22 June, 2018

Micro-Epsilon sensors measure up to University of Bristol requirements (Oct 2012)

01 October, 2012

High-precision eddy current sensors from Micro-Epsilon are being used to measure the displacement of soil samples on a complex HCTA (Hollow Cylindrical Torsional Apparatus) in the Department of Civil Engineering at University of Bristol.

The HCTA is equipped with a complex strain measurement system that incorporates six Micro-Epsilon eddyNCDT 3010, high-resolution non-contact displacement sensors. The test rig experiments are designed to enable the study of the pre-failure deformation characteristics and the large strains behaviour via continuous tests on a single soil sample (drained or undrained). This allows soil stiffness to be analysed under different strain and stress conditions.
Dr Erdin Ibraim, reader in Geomechanics at the Department of Civil Engineering at University of Bristol commented: “We have been using eddy current displacement sensors from Micro-Epsilon for several years now. Six eddyNCDT 3010 sensors are installed on our recently developed HCTA, which we are using to test granular soils in multi-axial loading conditions. The HCTA at Bristol is one of only a handful developed in the world. It incorporates a very complex measurement system and so the eddy current sensors were selected for their excellent technical qualities, including high resolution, linearity and long-term stability.”
Six eddyNCDT 3010 sensors are mounted to the HCTA’s small strain measurement system. The sensors have a measuring range of 2mm and are mounted in three pairs to measure the axial, circumferential and radial displacement of the soil samples. Sensor resolution is 0.1µm and linearity is +/- 0.25 per cent FSO. The axial and circumferential displacements are measured in the central part of the specimen using two pairs of non-contact sensors fixed on stainless steel rods.
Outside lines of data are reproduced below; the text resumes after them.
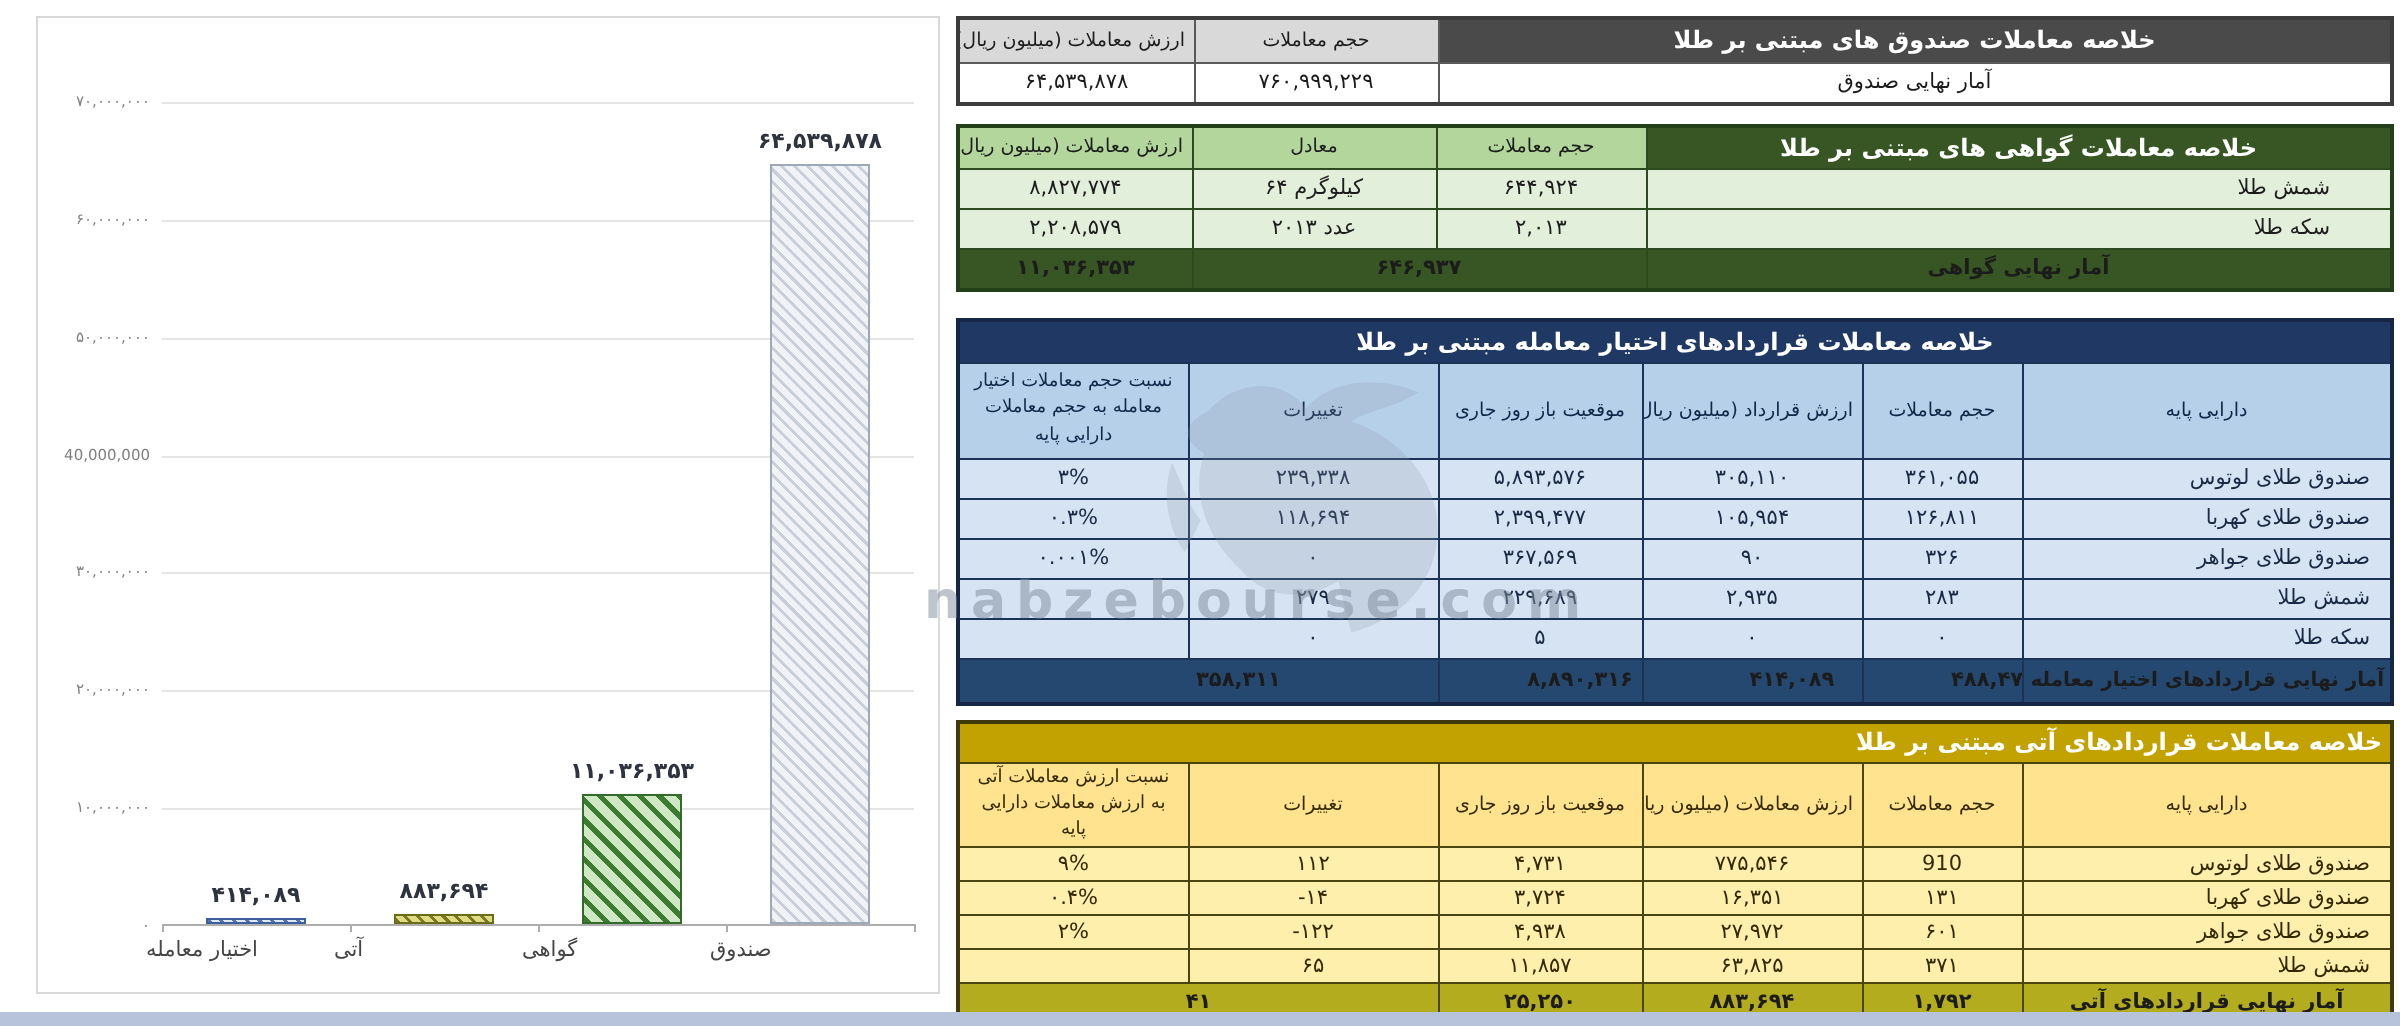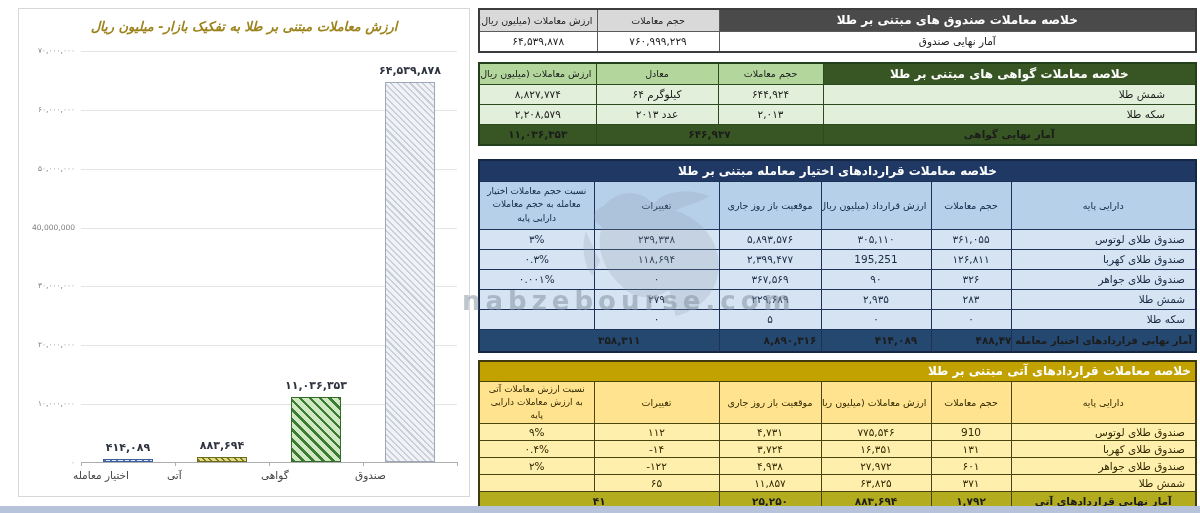"ارزش معاملات مبتنی بر طلا" div.chart-title { html: <div>ارزش معاملات مبتنی بر طلا به تفکیک بازار- میلیون ریال</div> -> none }
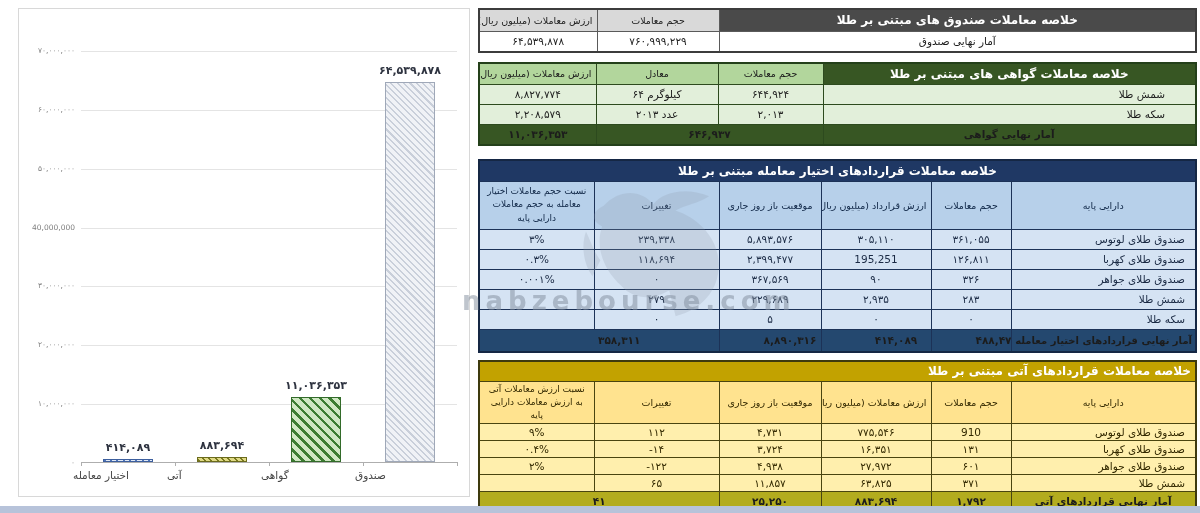"195,251" td.num { text: 195,251 -> ۱۰۵,۹۵۴ }
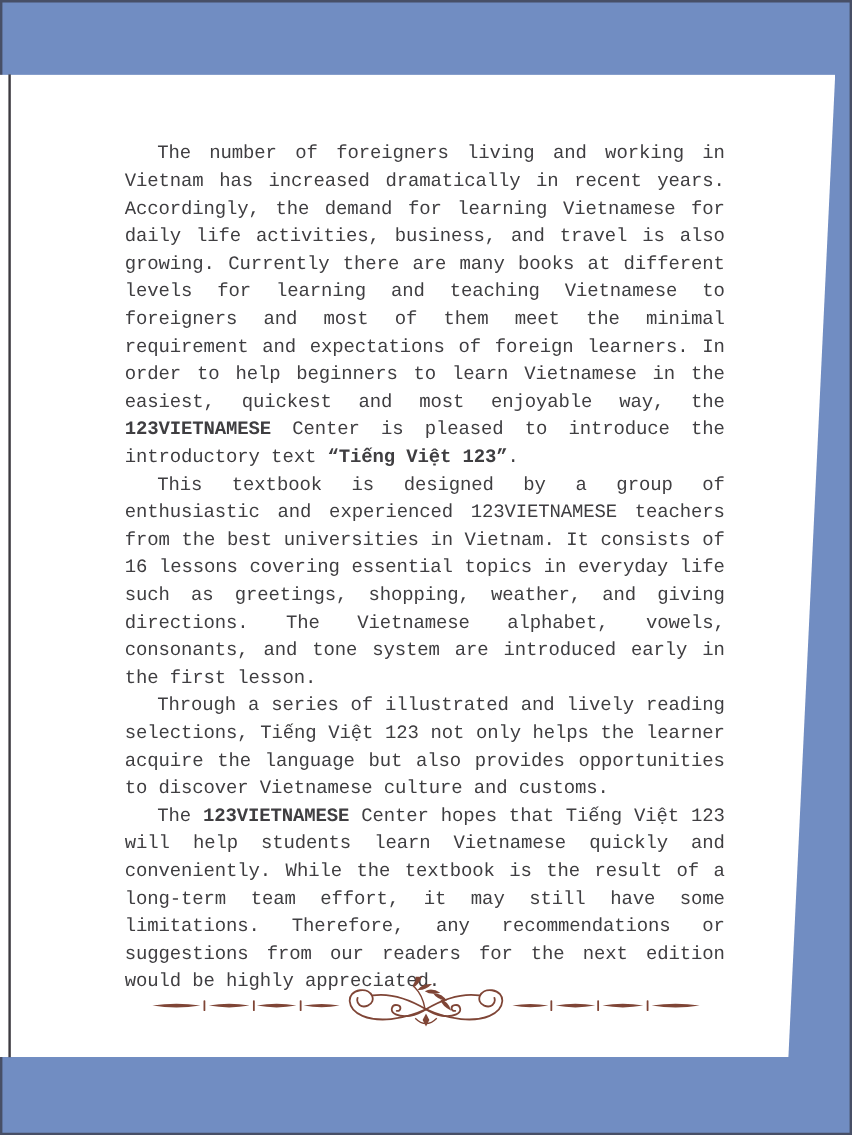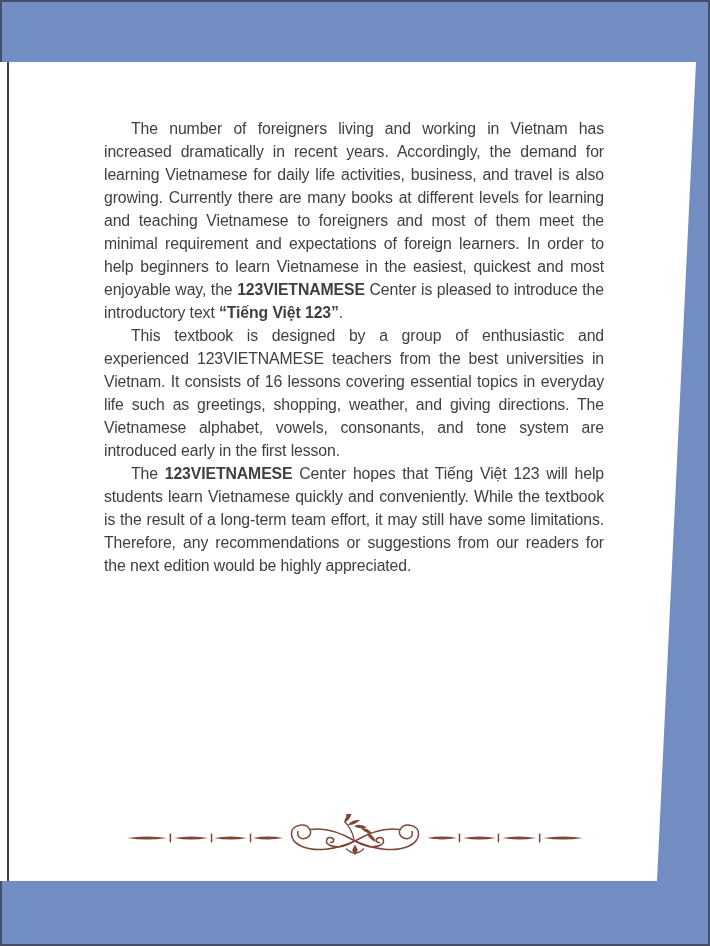"The number of foreigners living" .canvas { font-family: Liberation Sans, sans-serif -> Liberation Mono, monospace }
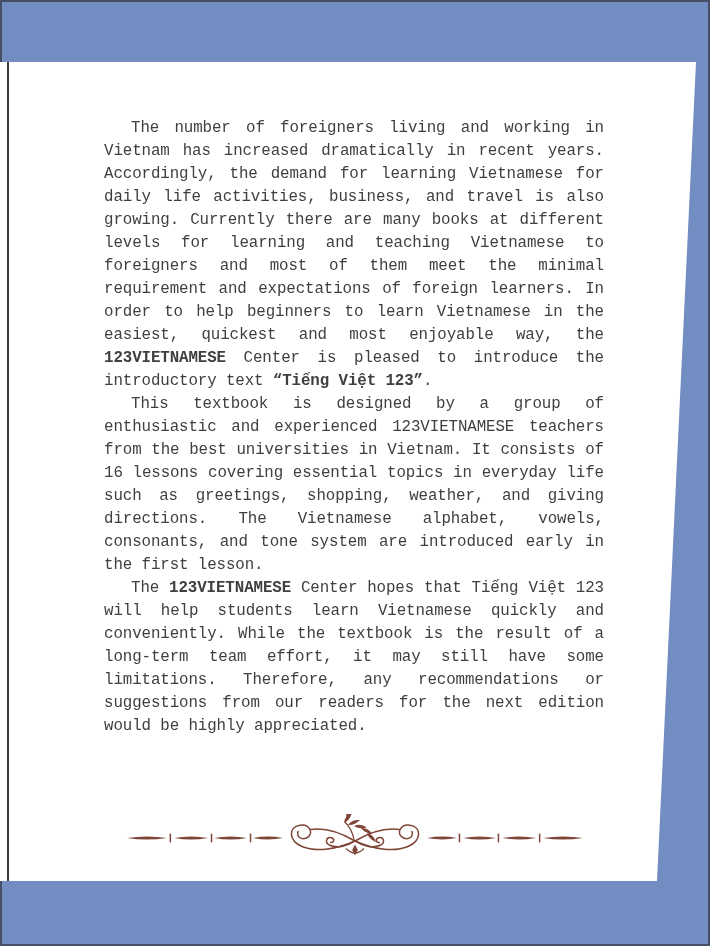"Through a series of illustrated" p { html: none -> <p><span>Through a series of illustrated and lively reading selections, Tiếng Việt 123 not only helps the learner acquire the language but also provides opportunities to discover Vietnamese culture and customs.</span></p> }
The corresponding rectangular aluminium plate targets are fixed at different locations on the outer side of the sample. The outer radial sample displacements are deduced by the average of the measurements given by two non-contact sensors pointing aluminium foil targets placed on the sample’s side of the outer membrane – in direct contact with the soil.
In order to take advantage of the sensors’ high resolution over a complete test and up to large strains, the non-contact transducers have to be re-located during a complete test, so that the best accuracy for strains is maintained at each investigation point. “The rotational movement of the drive shaft, which passes through the bottom of the cell plate, is transformed by a system of bevel gears into horizontal, vertical or circumferential transducer displacements,” explained Dr Ibraim. “In large civil engineering projects such as the construction of motorways, embankments, dams, foundations for bridges and buildings, soil displacements are absolutely critical to the design process. Advanced numerical analysis can be used to predict the displacements of these systems. However, owing to the complexity of soil behaviour, realistic prediction of ground deformations is only possible if the models of soil stiffness are supported by data generated by relatively sophisticated soil laboratory testing.
High resolution
Dr Ibraim continued: “While the ground deformations can be related to the displacement measurements on the HCTA, the stiffness of the soil is related to its elasticity but the region of elasticity for soils is very small. This means that you need to develop very complex test rigs and displacement measurement systems that utilise high-resolution sensors, which are able to measure very small displacements down to 0.1 microns typically. We therefore required non-contact displacement sensors that could operate at high resolution, and Micro-Epsilon was able to offer a solution via its eddyNCDT 3010 measurement system.”
Micro-Epsilon’s eddyNCDT 3010 non-contact displacement sensor is a compact, single channel system comprising an eddy current sensor, a sensor connecting cable and amplifier electronics (signal conditioning unit). The application at Bristol University is a multi-channel (six sensors) set up, with synchronisation of separate channels.
The eddyNCDT 3010 operates on the eddy current measuring principle. This principle is used for measuring targets made from electrically-conductive (ferromagnetic or non-ferromagnetic) materials. A high frequency alternating current flows through a coil in the sensor housing. The electromagnetic field from the coil induces eddy currents in the conductive target, which alters the AC resistance of the coil. This change in impedance produces a linear electrical signal that is proportional to the distance of the target from the sensor.
Thermal stability
Temperature-dependent measuring errors are minimised using Micro-Epsilon’s electronic (active) compensation method, which ensures thermal stability of less than 150 ppm/F. The sensor is maintenance and wear-free and offers flexible field calibration for different target materials. Dr Ibraim concluded: “My experience of working with Micro-Epsilon sensors has been a very good one. The eddyNCDT 3010 sensor performance is excellent. In addition, when we needed technical support, the response from Micro-Epsilon was both swift and professional. In fact, I recently purchased a further 12 eddy current sensors from Micro-Epsilon for similar test rig (Cubical Cell Apparatus) applications.”
Photo caption: The HCTA test rig at University of Bristol.